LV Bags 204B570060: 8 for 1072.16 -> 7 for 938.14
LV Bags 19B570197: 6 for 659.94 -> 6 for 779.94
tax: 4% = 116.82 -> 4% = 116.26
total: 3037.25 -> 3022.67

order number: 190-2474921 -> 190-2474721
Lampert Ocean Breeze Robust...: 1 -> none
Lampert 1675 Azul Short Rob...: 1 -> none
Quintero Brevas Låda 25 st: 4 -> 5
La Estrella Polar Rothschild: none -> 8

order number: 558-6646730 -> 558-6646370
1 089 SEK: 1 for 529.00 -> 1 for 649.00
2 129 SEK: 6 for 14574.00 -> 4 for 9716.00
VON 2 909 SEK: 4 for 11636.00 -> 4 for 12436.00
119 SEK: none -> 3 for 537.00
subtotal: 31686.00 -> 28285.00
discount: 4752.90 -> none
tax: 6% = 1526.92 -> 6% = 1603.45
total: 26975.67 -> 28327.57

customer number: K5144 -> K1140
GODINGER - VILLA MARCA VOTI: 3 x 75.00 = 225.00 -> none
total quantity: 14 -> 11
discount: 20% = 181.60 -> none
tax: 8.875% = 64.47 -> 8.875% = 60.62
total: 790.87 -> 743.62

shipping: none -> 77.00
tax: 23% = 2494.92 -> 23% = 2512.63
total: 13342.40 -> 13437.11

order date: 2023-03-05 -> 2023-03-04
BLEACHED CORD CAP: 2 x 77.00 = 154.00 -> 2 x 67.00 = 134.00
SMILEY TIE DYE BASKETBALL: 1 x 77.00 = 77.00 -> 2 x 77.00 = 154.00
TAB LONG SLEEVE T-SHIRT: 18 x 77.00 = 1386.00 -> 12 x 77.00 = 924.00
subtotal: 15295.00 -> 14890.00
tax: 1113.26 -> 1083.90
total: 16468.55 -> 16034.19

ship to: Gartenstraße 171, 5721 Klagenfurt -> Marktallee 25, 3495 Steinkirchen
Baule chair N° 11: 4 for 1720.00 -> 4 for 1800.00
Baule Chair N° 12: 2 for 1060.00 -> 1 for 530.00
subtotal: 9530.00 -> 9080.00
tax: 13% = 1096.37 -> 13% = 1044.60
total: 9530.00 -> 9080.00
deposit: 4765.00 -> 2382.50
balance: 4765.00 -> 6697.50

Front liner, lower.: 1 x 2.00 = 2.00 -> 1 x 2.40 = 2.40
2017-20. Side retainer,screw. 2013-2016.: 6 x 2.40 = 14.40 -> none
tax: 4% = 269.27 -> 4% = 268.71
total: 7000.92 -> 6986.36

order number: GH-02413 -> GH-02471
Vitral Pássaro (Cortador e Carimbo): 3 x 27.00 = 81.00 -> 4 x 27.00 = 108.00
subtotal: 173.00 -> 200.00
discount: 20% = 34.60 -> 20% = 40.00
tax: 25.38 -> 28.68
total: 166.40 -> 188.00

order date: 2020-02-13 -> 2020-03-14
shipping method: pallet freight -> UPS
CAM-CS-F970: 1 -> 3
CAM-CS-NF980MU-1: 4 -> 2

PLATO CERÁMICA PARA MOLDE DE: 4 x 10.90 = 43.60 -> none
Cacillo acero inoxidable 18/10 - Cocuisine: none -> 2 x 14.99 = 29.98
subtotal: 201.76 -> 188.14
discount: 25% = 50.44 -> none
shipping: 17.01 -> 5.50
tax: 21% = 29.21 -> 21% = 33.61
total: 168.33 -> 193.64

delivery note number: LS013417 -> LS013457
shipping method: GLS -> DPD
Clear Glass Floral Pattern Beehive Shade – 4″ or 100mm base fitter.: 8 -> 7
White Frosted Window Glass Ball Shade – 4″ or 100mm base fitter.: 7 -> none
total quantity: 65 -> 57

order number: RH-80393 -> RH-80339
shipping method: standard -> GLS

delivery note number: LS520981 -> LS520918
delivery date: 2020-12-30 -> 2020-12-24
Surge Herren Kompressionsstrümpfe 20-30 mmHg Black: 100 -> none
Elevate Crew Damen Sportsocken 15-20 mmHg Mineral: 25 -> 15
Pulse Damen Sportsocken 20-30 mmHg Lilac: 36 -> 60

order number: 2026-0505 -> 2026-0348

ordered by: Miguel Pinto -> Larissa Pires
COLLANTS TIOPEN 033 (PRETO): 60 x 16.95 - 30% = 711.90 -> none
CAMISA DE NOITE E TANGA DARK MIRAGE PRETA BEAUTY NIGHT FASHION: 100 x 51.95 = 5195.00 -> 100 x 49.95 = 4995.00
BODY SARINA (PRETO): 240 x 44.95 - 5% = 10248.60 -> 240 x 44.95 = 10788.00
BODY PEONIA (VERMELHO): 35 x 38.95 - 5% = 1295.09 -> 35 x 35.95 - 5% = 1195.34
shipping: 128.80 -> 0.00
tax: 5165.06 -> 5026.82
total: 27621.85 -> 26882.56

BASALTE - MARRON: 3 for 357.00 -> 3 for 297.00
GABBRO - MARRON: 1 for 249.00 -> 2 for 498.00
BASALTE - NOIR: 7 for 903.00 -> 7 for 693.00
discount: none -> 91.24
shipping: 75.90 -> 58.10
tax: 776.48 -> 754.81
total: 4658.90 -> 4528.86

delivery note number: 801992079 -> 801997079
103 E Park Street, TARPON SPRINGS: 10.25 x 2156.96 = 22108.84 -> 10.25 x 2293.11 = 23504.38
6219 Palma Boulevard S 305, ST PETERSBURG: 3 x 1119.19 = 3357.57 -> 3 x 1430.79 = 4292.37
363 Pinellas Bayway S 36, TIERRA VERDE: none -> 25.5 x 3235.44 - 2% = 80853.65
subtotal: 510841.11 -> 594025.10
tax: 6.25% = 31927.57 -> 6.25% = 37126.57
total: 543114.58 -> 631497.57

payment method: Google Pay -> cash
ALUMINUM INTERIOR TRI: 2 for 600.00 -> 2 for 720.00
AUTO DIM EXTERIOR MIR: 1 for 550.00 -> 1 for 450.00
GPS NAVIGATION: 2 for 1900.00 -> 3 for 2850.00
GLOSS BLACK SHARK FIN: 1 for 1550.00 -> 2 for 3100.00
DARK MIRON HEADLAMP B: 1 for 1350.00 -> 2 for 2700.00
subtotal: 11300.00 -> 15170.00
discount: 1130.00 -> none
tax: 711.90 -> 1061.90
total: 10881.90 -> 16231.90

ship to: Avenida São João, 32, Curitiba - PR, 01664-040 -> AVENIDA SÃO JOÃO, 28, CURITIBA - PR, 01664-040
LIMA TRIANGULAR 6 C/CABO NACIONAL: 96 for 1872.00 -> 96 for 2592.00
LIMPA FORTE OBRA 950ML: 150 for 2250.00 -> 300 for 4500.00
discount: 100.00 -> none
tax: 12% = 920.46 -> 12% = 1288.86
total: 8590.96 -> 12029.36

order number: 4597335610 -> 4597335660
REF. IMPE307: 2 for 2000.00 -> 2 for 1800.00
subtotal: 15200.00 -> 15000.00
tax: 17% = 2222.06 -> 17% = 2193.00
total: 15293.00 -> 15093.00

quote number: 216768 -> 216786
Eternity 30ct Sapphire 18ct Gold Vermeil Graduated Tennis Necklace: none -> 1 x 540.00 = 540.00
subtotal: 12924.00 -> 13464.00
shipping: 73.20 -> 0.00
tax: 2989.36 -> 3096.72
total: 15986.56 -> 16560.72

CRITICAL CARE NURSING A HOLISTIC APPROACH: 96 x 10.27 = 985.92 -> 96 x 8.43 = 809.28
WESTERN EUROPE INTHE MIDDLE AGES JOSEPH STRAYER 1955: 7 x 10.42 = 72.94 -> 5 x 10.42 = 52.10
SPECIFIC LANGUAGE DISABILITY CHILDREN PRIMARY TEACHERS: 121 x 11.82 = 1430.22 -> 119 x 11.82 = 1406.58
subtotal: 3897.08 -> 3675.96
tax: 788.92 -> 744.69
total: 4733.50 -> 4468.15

━━━━━━━━━━━━━━━━

# Your assignment
Look through the records and copy down every line that holds "Shade".

# Exercise response
Clear Glass Floral Pattern Beehive Shade – 4″ or 100mm base fitter.: 8 -> 7
White Frosted Window Glass Ball Shade – 4″ or 100mm base fitter.: 7 -> none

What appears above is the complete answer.